*** Block opens ***
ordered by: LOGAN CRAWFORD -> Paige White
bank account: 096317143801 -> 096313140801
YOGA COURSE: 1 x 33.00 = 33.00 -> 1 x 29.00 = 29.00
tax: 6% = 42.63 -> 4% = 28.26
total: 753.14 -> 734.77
*** Block closes ***
*** Block opens ***
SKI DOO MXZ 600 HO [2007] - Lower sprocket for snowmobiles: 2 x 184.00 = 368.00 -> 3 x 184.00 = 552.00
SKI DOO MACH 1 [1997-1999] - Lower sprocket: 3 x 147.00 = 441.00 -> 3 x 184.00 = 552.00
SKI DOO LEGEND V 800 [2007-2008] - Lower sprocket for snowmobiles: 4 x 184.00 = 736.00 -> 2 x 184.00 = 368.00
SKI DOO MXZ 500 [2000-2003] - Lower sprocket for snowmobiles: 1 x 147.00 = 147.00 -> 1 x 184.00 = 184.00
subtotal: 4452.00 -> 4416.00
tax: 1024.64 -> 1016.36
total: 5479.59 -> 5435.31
*** Block closes ***
→ **ACTIVITY**
Locate the lines above that hold the word "snowmobiles". Show every one of them.

→ **SOLUTION**
SKI DOO MXZ 600 HO [2007] - Lower sprocket for snowmobiles: 2 x 184.00 = 368.00 -> 3 x 184.00 = 552.00
SKI DOO LEGEND V 800 [2007-2008] - Lower sprocket for snowmobiles: 4 x 184.00 = 736.00 -> 2 x 184.00 = 368.00
SKI DOO MXZ 500 [2000-2003] - Lower sprocket for snowmobiles: 1 x 147.00 = 147.00 -> 1 x 184.00 = 184.00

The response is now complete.